Find every line below that contains the word "calculated" and copy it out.

Input data section start

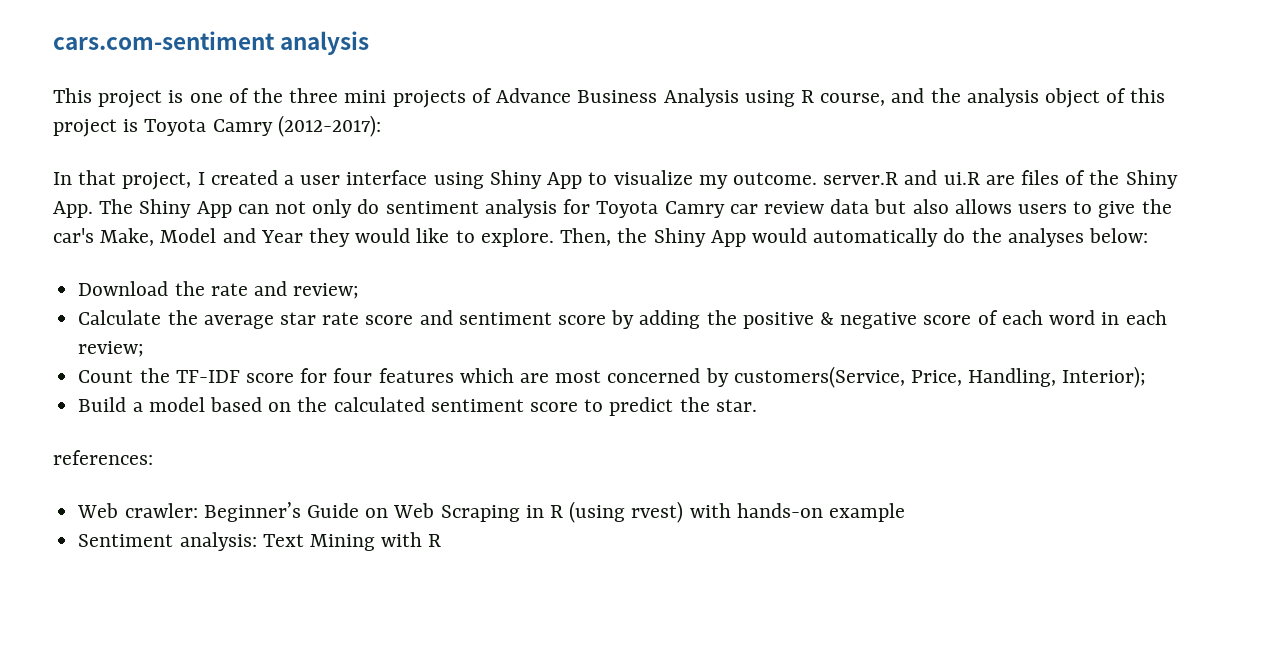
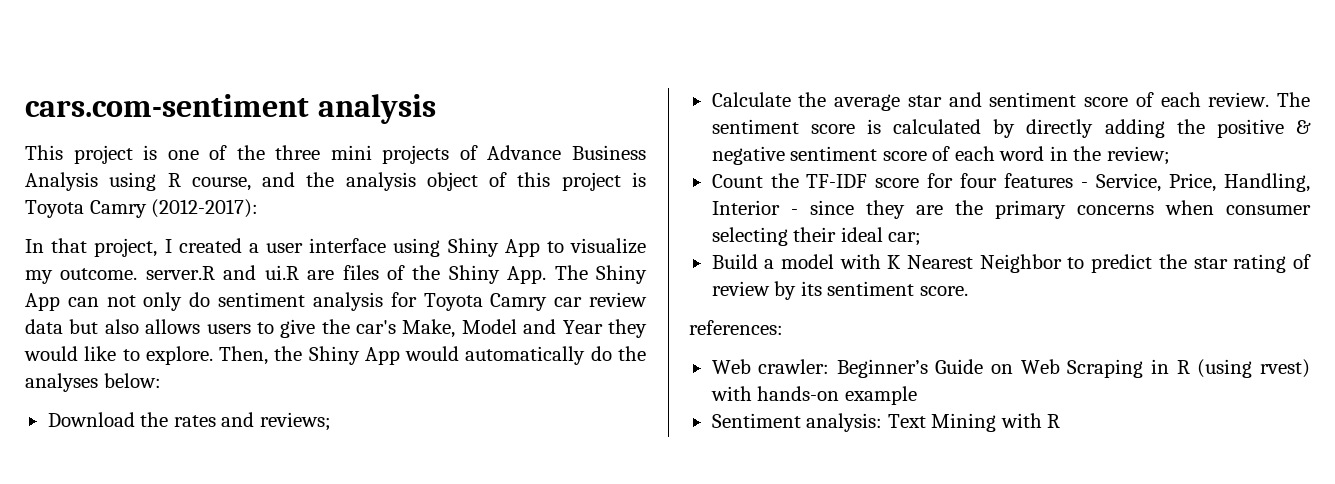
[210,281,360,299] rate and review; -> [173,412,331,431] rates and reviews;
[322,312,414,325] rate score -> (942, 101) none
[611,310,635,329] by -> [1135,92,1310,107] [711,119,1094,138] of each review. The sentiment score is calculated by directly
(918, 320) none -> [790,146,878,161] sentiment
[1125,310,1167,325] each -> [1073,146,1102,161] the
[459,366,1147,388] [78,397,757,416] which are most concerned by customers(Service, Price, Handling, Interior); // Build a model based on the calculated sentiment score to predict the star. -> [1081,173,1310,192] [711,200,1311,219] [711,227,922,246] [711,254,1311,273] [711,281,968,300] - Service, Price, Handling, Interior - since they are the primary concerns when consumer selecting their ideal car; // Build a model with K Nearest Neighbor to predict the star rating of review by its sentiment score.

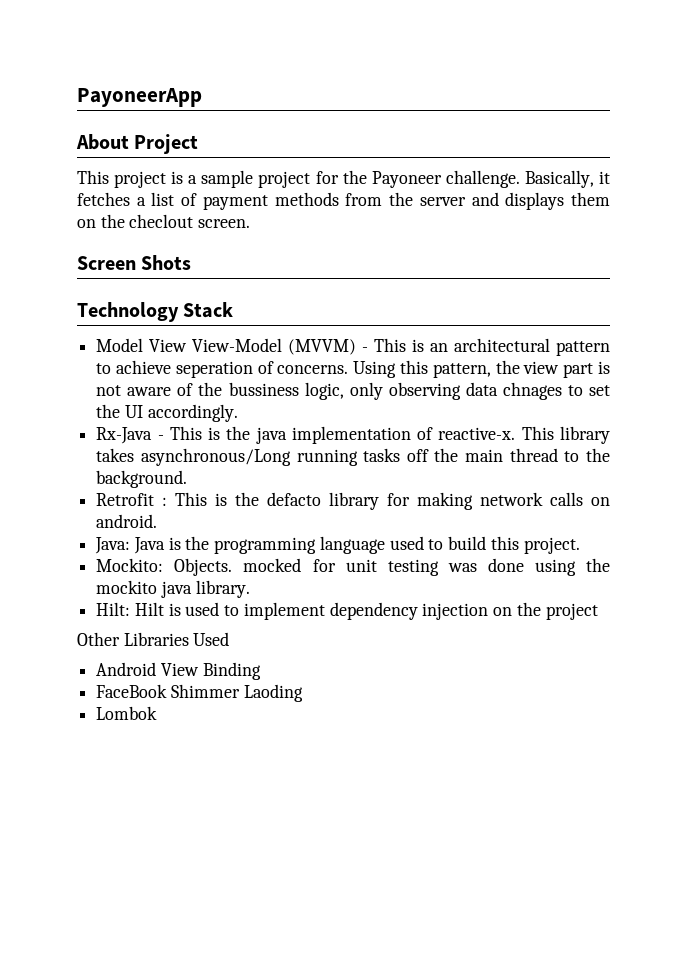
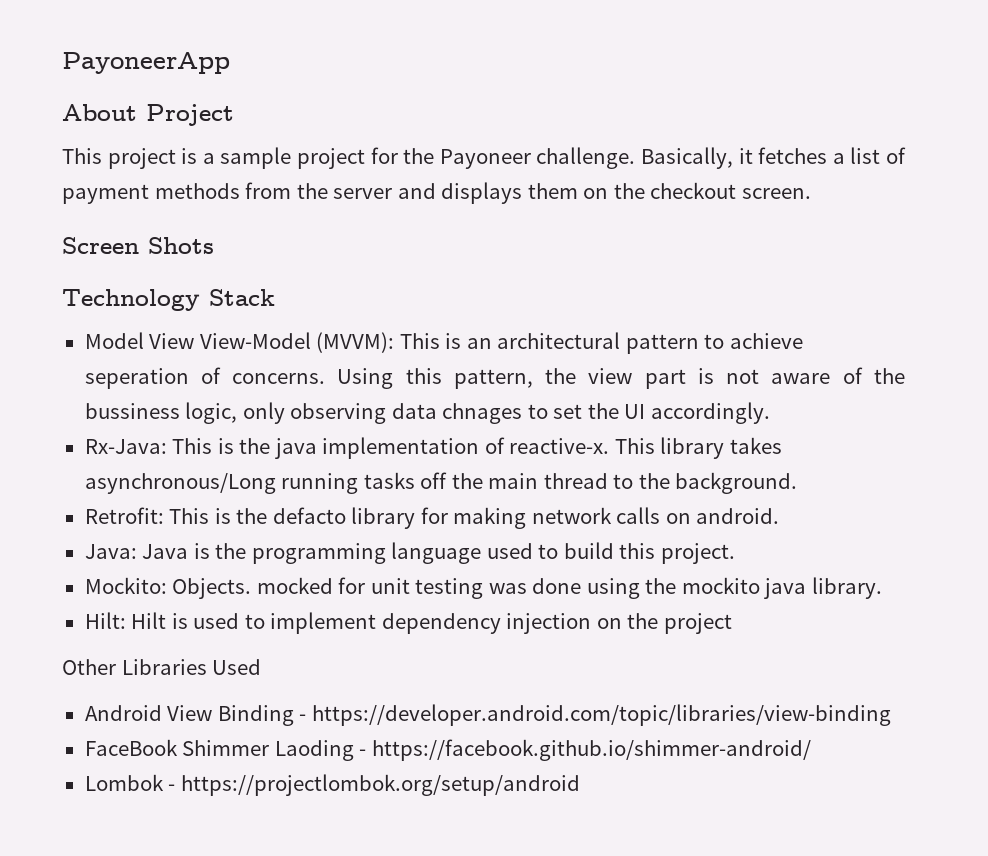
[129,214,194,228] checlout -> [650,182,737,199] checkout
[288,339,369,355] (MVVM) - -> [316,332,395,353] (MVVM):
[96,427,164,444] Rx-Java - -> [84,439,167,454] Rx-Java:
[96,493,168,506] Retrofit : -> [84,507,164,524] Retrofit:
(261, 671) none -> [299,704,891,726] - https://developer.android.com/topic/libraries/view-binding
(303, 693) none -> [359,739,811,761] - https://facebook.github.io/shimmer-android/
(158, 713) none -> [168,774,580,796] - https://projectlombok.org/setup/android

Input data section end

• Answer below:
[611,310,635,329] by -> [1135,92,1310,107] [711,119,1094,138] of each review. The sentiment score is calculated by directly
[459,366,1147,388] [78,397,757,416] which are most concerned by customers(Service, Price, Handling, Interior); // Build a model based on the calculated sentiment score to predict the star. -> [1081,173,1310,192] [711,200,1311,219] [711,227,922,246] [711,254,1311,273] [711,281,968,300] - Service, Price, Handling, Interior - since they are the primary concerns when consumer selecting their ideal car; // Build a model with K Nearest Neighbor to predict the star rating of review by its sentiment score.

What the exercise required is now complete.